* [Activity]:
Exactly as they stand, write out all of the entries again.

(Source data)
################
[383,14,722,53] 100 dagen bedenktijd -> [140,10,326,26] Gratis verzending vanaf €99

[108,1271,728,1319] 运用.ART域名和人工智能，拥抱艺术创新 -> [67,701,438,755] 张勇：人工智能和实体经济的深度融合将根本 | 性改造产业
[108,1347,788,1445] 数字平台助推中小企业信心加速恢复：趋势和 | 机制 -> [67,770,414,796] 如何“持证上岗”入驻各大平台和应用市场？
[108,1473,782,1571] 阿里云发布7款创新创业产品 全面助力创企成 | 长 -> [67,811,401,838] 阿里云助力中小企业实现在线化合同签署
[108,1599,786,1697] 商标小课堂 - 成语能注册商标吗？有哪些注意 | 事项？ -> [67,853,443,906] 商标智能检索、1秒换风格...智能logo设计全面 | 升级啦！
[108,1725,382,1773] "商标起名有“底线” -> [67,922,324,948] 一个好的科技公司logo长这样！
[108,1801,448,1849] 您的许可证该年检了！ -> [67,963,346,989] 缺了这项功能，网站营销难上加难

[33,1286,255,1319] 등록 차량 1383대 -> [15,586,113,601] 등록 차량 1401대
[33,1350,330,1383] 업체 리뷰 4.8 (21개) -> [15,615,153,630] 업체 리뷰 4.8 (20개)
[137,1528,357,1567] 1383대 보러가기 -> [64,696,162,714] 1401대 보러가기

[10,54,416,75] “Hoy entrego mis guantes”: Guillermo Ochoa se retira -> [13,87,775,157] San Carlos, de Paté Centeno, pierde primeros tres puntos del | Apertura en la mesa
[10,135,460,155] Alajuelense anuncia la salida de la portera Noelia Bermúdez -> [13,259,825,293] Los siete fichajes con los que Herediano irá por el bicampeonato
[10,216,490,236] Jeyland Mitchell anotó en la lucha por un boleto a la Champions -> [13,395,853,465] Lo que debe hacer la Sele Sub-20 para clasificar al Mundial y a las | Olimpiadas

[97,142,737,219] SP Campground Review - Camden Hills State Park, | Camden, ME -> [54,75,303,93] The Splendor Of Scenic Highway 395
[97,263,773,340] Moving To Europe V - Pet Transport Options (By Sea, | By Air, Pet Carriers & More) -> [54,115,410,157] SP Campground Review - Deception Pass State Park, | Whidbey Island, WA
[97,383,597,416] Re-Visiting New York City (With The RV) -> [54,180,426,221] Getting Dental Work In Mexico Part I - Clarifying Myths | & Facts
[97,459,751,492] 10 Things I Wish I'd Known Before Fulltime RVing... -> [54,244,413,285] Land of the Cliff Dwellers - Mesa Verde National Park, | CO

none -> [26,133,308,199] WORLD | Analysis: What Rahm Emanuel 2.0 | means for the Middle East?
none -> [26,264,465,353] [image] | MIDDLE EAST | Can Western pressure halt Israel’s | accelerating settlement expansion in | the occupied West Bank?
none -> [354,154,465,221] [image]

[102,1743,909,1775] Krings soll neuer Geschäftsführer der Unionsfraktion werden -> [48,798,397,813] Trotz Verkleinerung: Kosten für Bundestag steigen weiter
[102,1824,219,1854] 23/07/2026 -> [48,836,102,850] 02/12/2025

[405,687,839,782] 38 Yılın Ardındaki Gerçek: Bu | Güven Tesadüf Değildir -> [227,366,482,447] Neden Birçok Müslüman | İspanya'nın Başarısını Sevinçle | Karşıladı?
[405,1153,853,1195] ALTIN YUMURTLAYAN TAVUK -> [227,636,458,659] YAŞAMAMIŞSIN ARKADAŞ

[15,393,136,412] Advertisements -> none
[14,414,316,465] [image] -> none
################
* [Completed task]:
[383,14,722,53] 100 dagen bedenktijd -> [140,10,326,26] Gratis verzending vanaf €99

[108,1271,728,1319] 运用.ART域名和人工智能，拥抱艺术创新 -> [67,701,438,755] 张勇：人工智能和实体经济的深度融合将根本 | 性改造产业
[108,1347,788,1445] 数字平台助推中小企业信心加速恢复：趋势和 | 机制 -> [67,770,414,796] 如何“持证上岗”入驻各大平台和应用市场？
[108,1473,782,1571] 阿里云发布7款创新创业产品 全面助力创企成 | 长 -> [67,811,401,838] 阿里云助力中小企业实现在线化合同签署
[108,1599,786,1697] 商标小课堂 - 成语能注册商标吗？有哪些注意 | 事项？ -> [67,853,443,906] 商标智能检索、1秒换风格...智能logo设计全面 | 升级啦！
[108,1725,382,1773] "商标起名有“底线” -> [67,922,324,948] 一个好的科技公司logo长这样！
[108,1801,448,1849] 您的许可证该年检了！ -> [67,963,346,989] 缺了这项功能，网站营销难上加难

[33,1286,255,1319] 등록 차량 1383대 -> [15,586,113,601] 등록 차량 1401대
[33,1350,330,1383] 업체 리뷰 4.8 (21개) -> [15,615,153,630] 업체 리뷰 4.8 (20개)
[137,1528,357,1567] 1383대 보러가기 -> [64,696,162,714] 1401대 보러가기

[10,54,416,75] “Hoy entrego mis guantes”: Guillermo Ochoa se retira -> [13,87,775,157] San Carlos, de Paté Centeno, pierde primeros tres puntos del | Apertura en la mesa
[10,135,460,155] Alajuelense anuncia la salida de la portera Noelia Bermúdez -> [13,259,825,293] Los siete fichajes con los que Herediano irá por el bicampeonato
[10,216,490,236] Jeyland Mitchell anotó en la lucha por un boleto a la Champions -> [13,395,853,465] Lo que debe hacer la Sele Sub-20 para clasificar al Mundial y a las | Olimpiadas

[97,142,737,219] SP Campground Review - Camden Hills State Park, | Camden, ME -> [54,75,303,93] The Splendor Of Scenic Highway 395
[97,263,773,340] Moving To Europe V - Pet Transport Options (By Sea, | By Air, Pet Carriers & More) -> [54,115,410,157] SP Campground Review - Deception Pass State Park, | Whidbey Island, WA
[97,383,597,416] Re-Visiting New York City (With The RV) -> [54,180,426,221] Getting Dental Work In Mexico Part I - Clarifying Myths | & Facts
[97,459,751,492] 10 Things I Wish I'd Known Before Fulltime RVing... -> [54,244,413,285] Land of the Cliff Dwellers - Mesa Verde National Park, | CO

none -> [26,133,308,199] WORLD | Analysis: What Rahm Emanuel 2.0 | means for the Middle East?
none -> [26,264,465,353] [image] | MIDDLE EAST | Can Western pressure halt Israel’s | accelerating settlement expansion in | the occupied West Bank?
none -> [354,154,465,221] [image]

[102,1743,909,1775] Krings soll neuer Geschäftsführer der Unionsfraktion werden -> [48,798,397,813] Trotz Verkleinerung: Kosten für Bundestag steigen weiter
[102,1824,219,1854] 23/07/2026 -> [48,836,102,850] 02/12/2025

[405,687,839,782] 38 Yılın Ardındaki Gerçek: Bu | Güven Tesadüf Değildir -> [227,366,482,447] Neden Birçok Müslüman | İspanya'nın Başarısını Sevinçle | Karşıladı?
[405,1153,853,1195] ALTIN YUMURTLAYAN TAVUK -> [227,636,458,659] YAŞAMAMIŞSIN ARKADAŞ

[15,393,136,412] Advertisements -> none
[14,414,316,465] [image] -> none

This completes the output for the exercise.